Calisher has skirted obscurity (in her ebullient “space opera” Journal from Ellipsia, 1965, and In the Palace of the Movie King, 1994), but at her best (Standard Dreaming, 1972, and Mysteries of Motion, 1983, her complex, luminous short stories), she has surveyed the recently concluded century at all its personal, familial, social, and global levels with a verbal eloquence and intensity of observation that make her writing mandatory, if demanding, reading.
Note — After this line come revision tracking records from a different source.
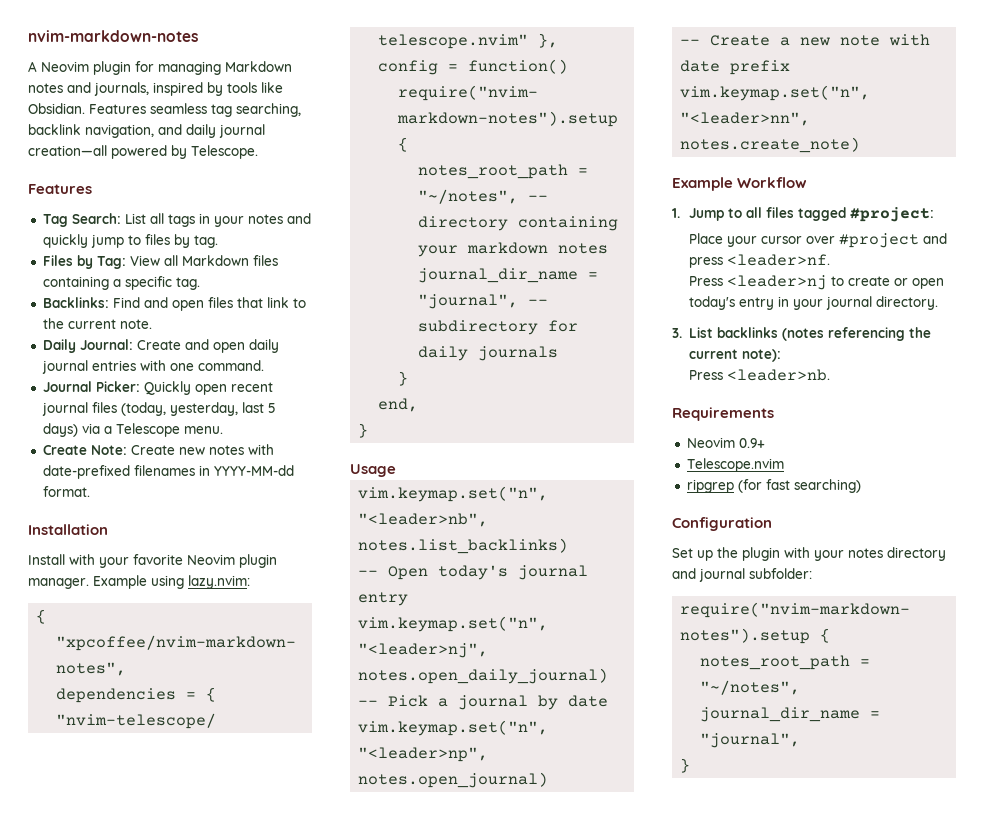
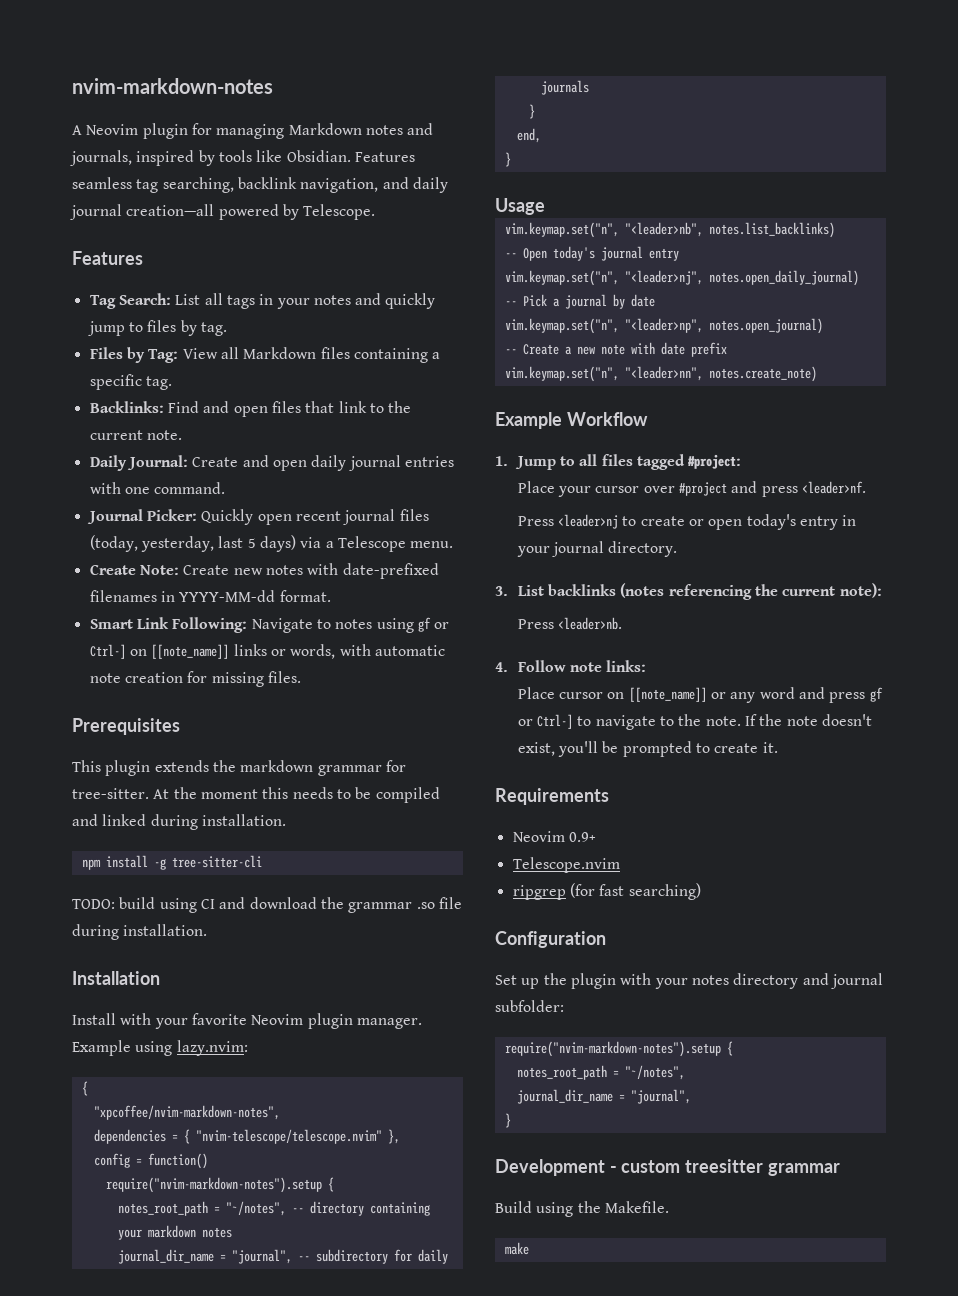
+ Smart Link Following: Navigate to notes using gf or Ctrl-] on [[note_name]] links or words, with automatic note creation for missing files.
+ Prerequisites
+ This plugin extends the markdown grammar for tree-sitter. At the moment this needs to be compiled and linked during installation.
+ npm install -g tree-sitter-cli
+ TODO: build using CI and download the grammar .so file during installation.
+ 4. Follow note links:
+ Place cursor on [[note_name]] or any word and press gf or Ctrl-] to navigate to the note. If the note doesn't exist, you'll be prompted to create it.
+ Development - custom treesitter grammar
+ Build using the Makefile.
+ make

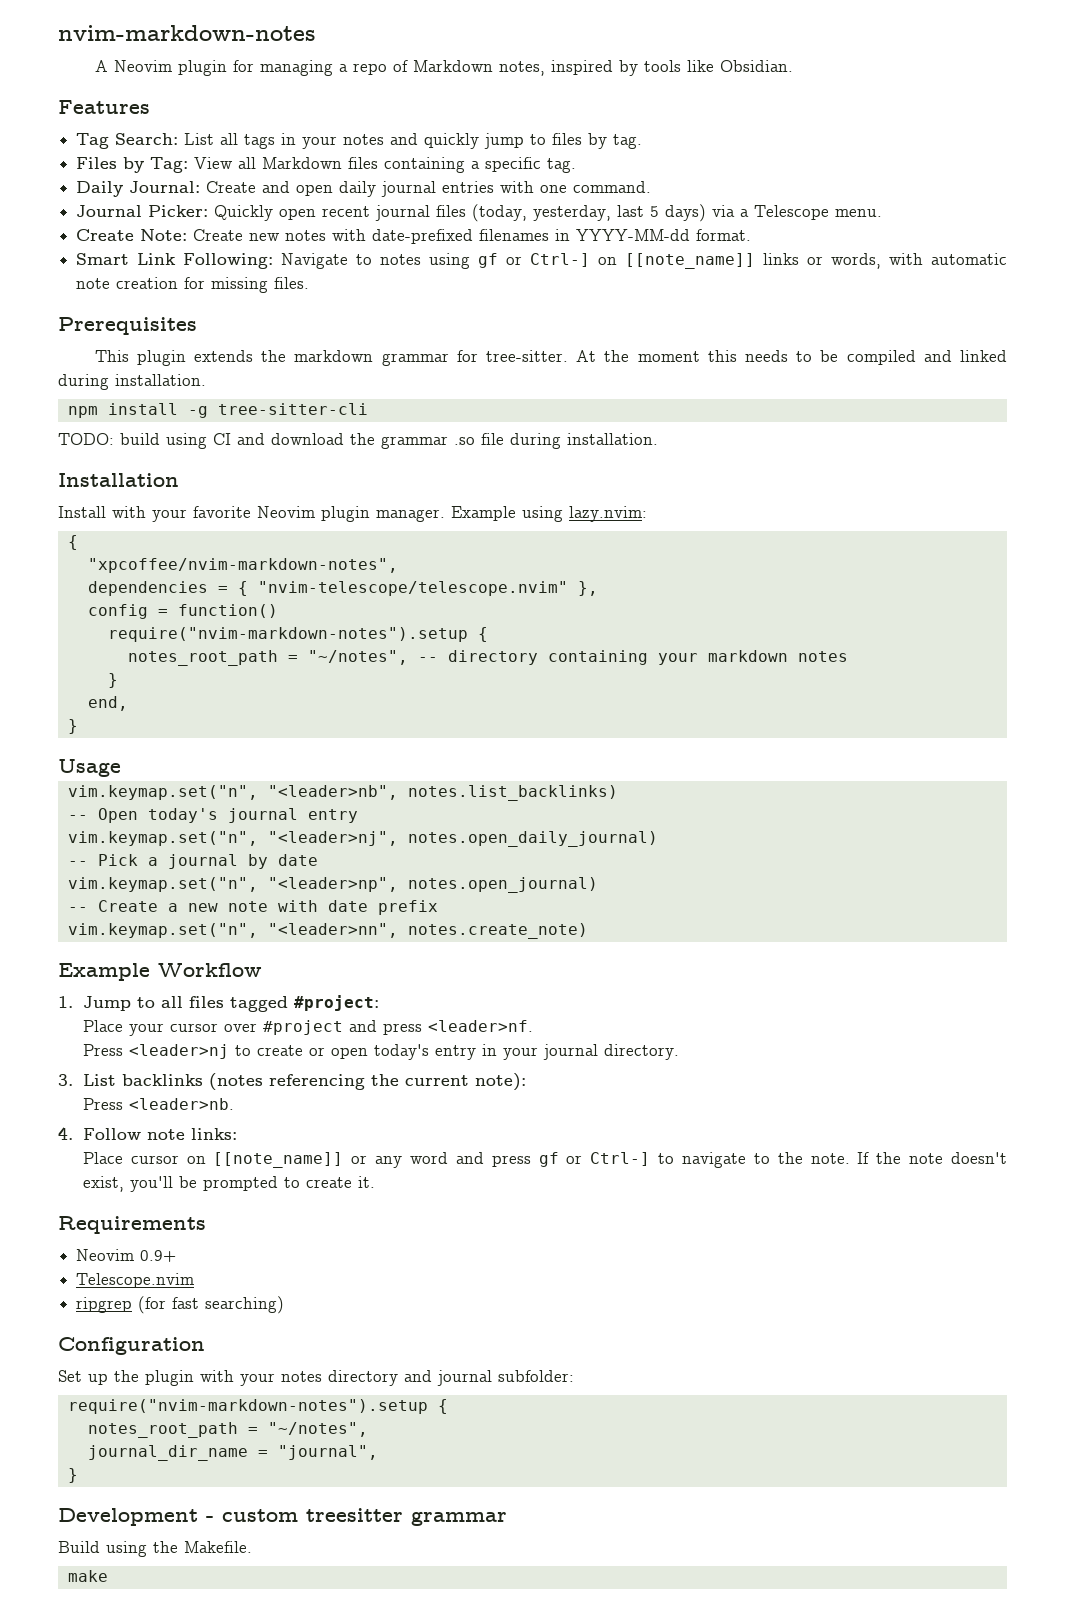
- A Neovim plugin for managing Markdown notes and journals, inspired by tools like Obsidian. Features seamless tag searching, backlink navigation, and daily journal creation—all powered by Telescope.
+ A Neovim plugin for managing a repo of Markdown notes, inspired by tools like Obsidian.
- Backlinks: Find and open files that link to the current note.
- journal_dir_name = "journal", -- subdirectory for daily journals

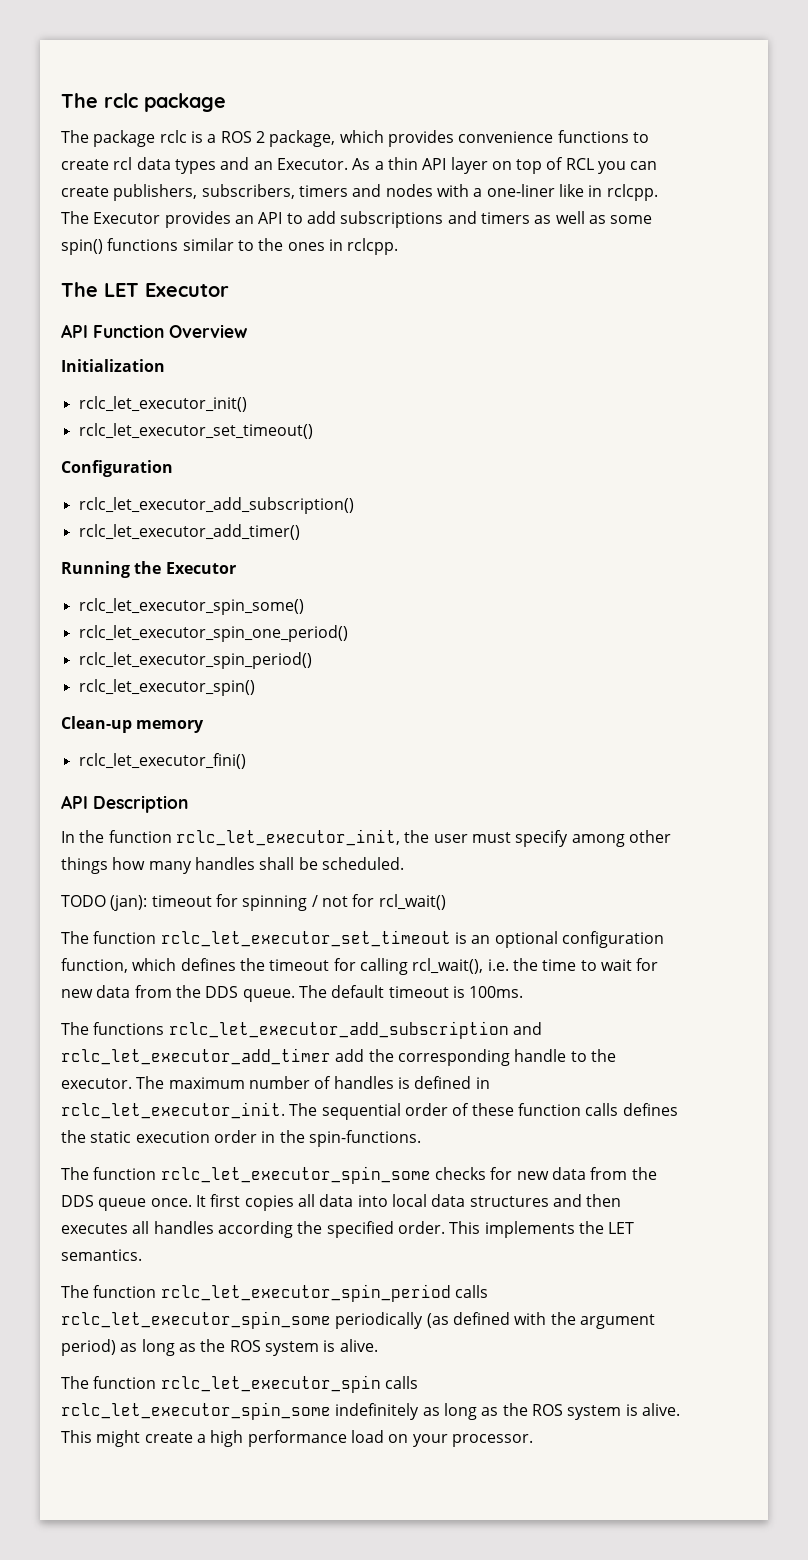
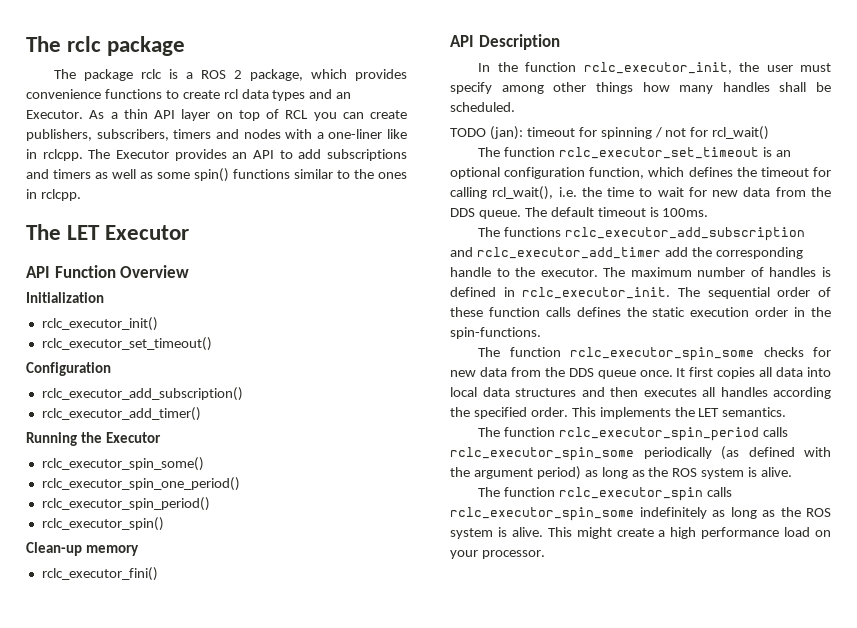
- rclc_let_executor_init()
- rclc_let_executor_set_timeout()
+ rclc_executor_init()
+ rclc_executor_set_timeout()
- rclc_let_executor_add_subscription()
- rclc_let_executor_add_timer()
+ rclc_executor_add_subscription()
+ rclc_executor_add_timer()
- rclc_let_executor_spin_some()
- rclc_let_executor_spin_one_period()
- rclc_let_executor_spin_period()
- rclc_let_executor_spin()
+ rclc_executor_spin_some()
+ rclc_executor_spin_one_period()
+ rclc_executor_spin_period()
+ rclc_executor_spin()
- rclc_let_executor_fini()
+ rclc_executor_fini()
- In the function rclc_let_executor_init, the user must specify among other things how many handles shall be scheduled.
+ In the function rclc_executor_init, the user must specify among other things how many handles shall be scheduled.
- The function rclc_let_executor_set_timeout is an optional configuration function, which defines the timeout for calling rcl_wait(), i.e. the time to wait for new data from the DDS queue.
+ The function rclc_executor_set_timeout is an optional configuration function, which defines the timeout for calling rcl_wait(), i.e. the time to wait for new data from the DDS queue.
- The functions rclc_let_executor_add_subscription and rclc_let_executor_add_timer add the corresponding handle to the executor.
+ The functions rclc_executor_add_subscription and rclc_executor_add_timer add the corresponding handle to the executor.
- The maximum number of handles is defined in rclc_let_executor_init.
+ The maximum number of handles is defined in rclc_executor_init.
- The function rclc_let_executor_spin_some checks for new data from the DDS queue once.
+ The function rclc_executor_spin_some checks for new data from the DDS queue once.
- The function rclc_let_executor_spin_period calls rclc_let_executor_spin_some periodically (as defined with the argument period) as long as the ROS system is alive.
+ The function rclc_executor_spin_period calls rclc_executor_spin_some periodically (as defined with the argument period) as long as the ROS system is alive.
- The function rclc_let_executor_spin calls rclc_let_executor_spin_some indefinitely as long as the ROS system is alive.
+ The function rclc_executor_spin calls rclc_executor_spin_some indefinitely as long as the ROS system is alive.

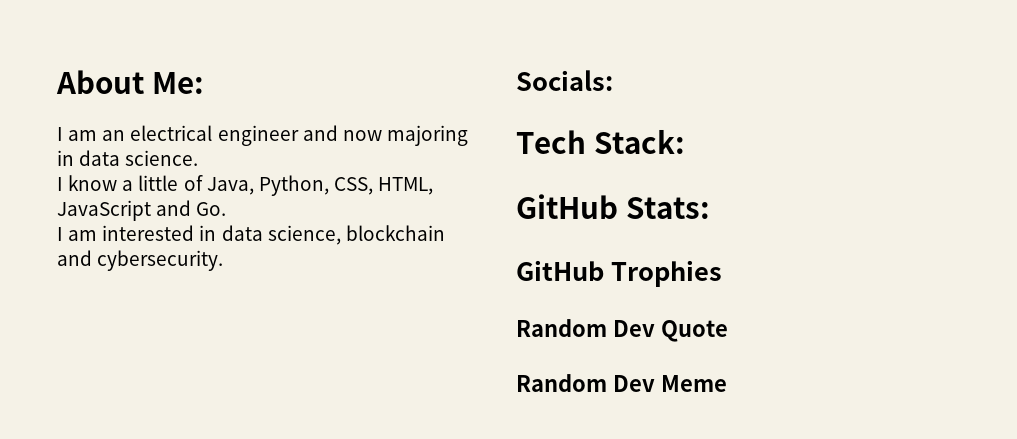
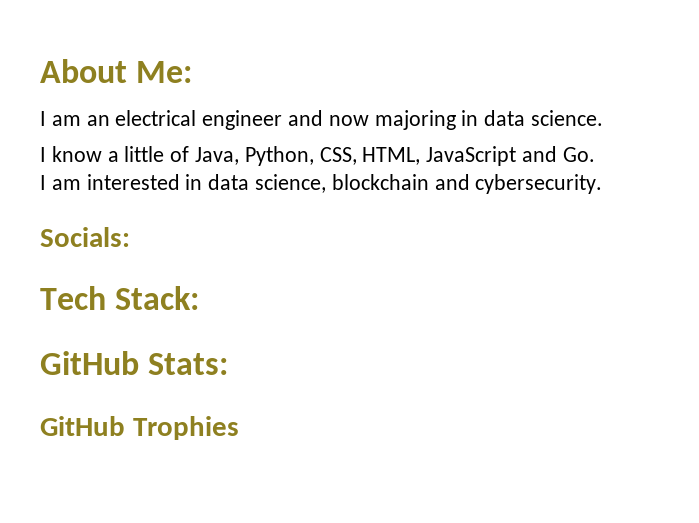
- Random Dev Quote
- Random Dev Meme

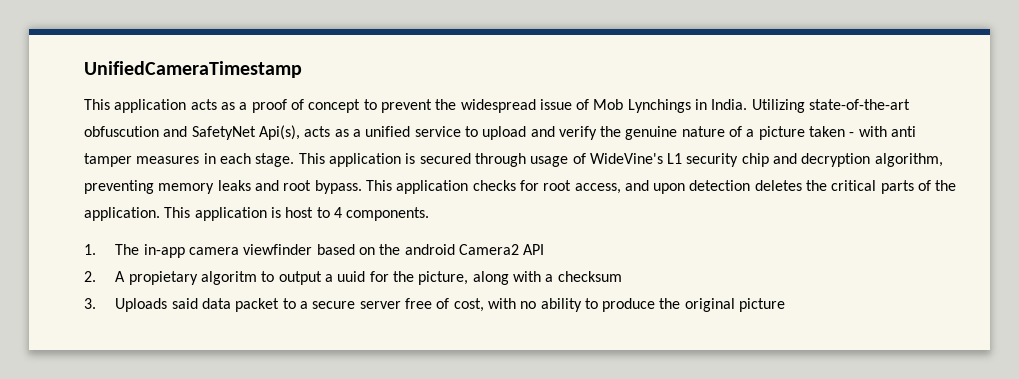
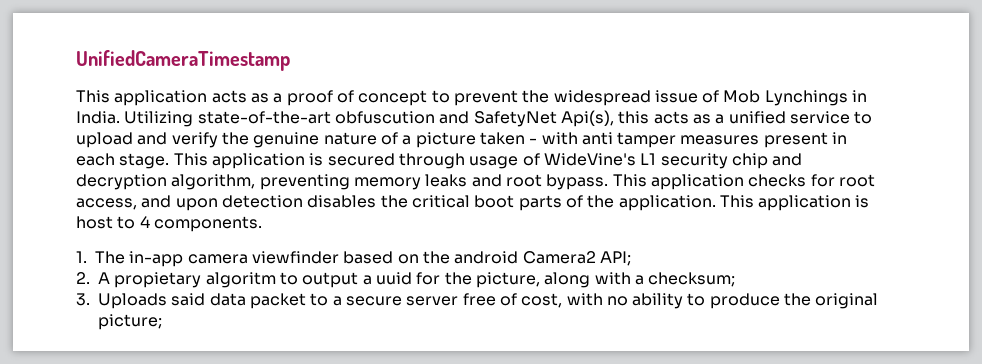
- Utilizing state-of-the-art obfuscution and SafetyNet Api(s), acts as a unified service to upload and verify the genuine nature of a picture taken - with anti tamper measures in each stage.
+ Utilizing state-of-the-art obfuscution and SafetyNet Api(s), this acts as a unified service to upload and verify the genuine nature of a picture taken - with anti tamper measures present in each stage.
- This application checks for root access, and upon detection deletes the critical parts of the application.
+ This application checks for root access, and upon detection disables the critical boot parts of the application.
- 1. The in-app camera viewfinder based on the android Camera2 API
+ 1. The in-app camera viewfinder based on the android Camera2 API;
- 2. A propietary algoritm to output a uuid for the picture, along with a checksum
+ 2. A propietary algoritm to output a uuid for the picture, along with a checksum;
- 3. Uploads said data packet to a secure server free of cost, with no ability to produce the original picture
+ 3. Uploads said data packet to a secure server free of cost, with no ability to produce the original picture;

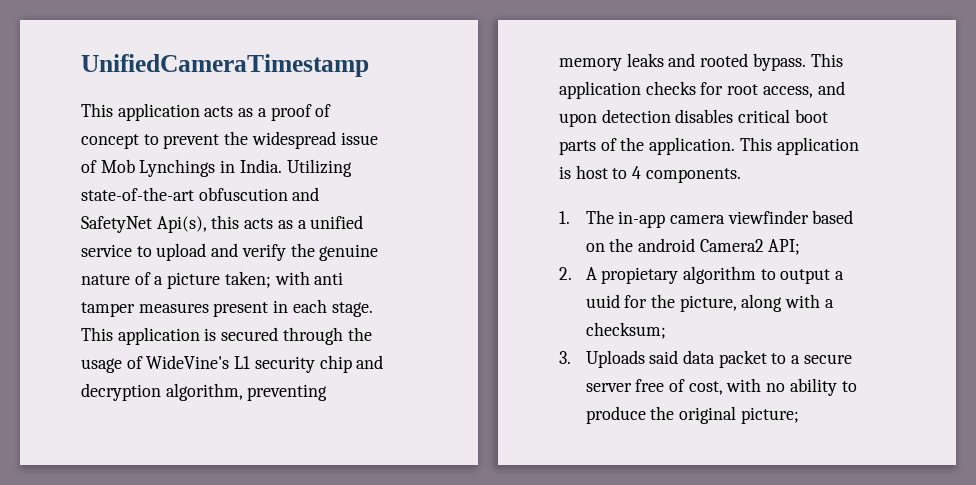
- Utilizing state-of-the-art obfuscution and SafetyNet Api(s), this acts as a unified service to upload and verify the genuine nature of a picture taken - with anti tamper measures present in each stage.
+ Utilizing state-of-the-art obfuscution and SafetyNet Api(s), this acts as a unified service to upload and verify the genuine nature of a picture taken; with anti tamper measures present in each stage.
- This application is secured through usage of WideVine's L1 security chip and decryption algorithm, preventing memory leaks and root bypass.
+ This application is secured through the usage of WideVine's L1 security chip and decryption algorithm, preventing memory leaks and rooted bypass.
- This application checks for root access, and upon detection disables the critical boot parts of the application.
+ This application checks for root access, and upon detection disables critical boot parts of the application.
- 2. A propietary algoritm to output a uuid for the picture, along with a checksum;
+ 2. A propietary algorithm to output a uuid for the picture, along with a checksum;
Sunday Jews, her 15th novel, published in her 91st year, is a summa, and a triumph. Its tower-of-strength central figure is Zipporah Zangwill, an eminent anthropologist and the 60ish Manhattan matriarch of an extended family of intellectuals and activists who define themselves, and are defined by others, by both their adherence to Zipporah’s Jewish heritage and the degrees to which they have fulfilled, or failed to fulfill, their various potentials. When Zipporah’s beloved husband, philosophy professor Peter Duffy, begins a slow decline into senility, she decides to sell their townhouse and stimulate Peter’s enfeebled faculties by touring all the exotic places she had visited and studied. This decision triggers a seamless interweaving of memory, meditation, and narrative, as Zipporah’s plans resolve themselves into a patient, courageous vigil that also becomes an almost unbearably moving celebration of a long and happy marriage. Interpolated stories depicting the conflicted lives of the Zangwill-Duffy children (the most interesting of them is Nell, a world-weary attorney who has borne two illegitimate children) are amply and interestingly developed, but really only secondary. The fulcrum of this rich tale is the love that bonds Zipporah to her husband and also to her splendid grandson Bert, the unlikely vessel through whom all that she cares for will be preserved.
This incandescent elegy to age, change, and acceptance burns with an urgency that seems to have pared Calisher’s often-reviled ornate style down to a taut, focused simplicity and purity. She has often before written as fervently, even as generously, but she has never written better.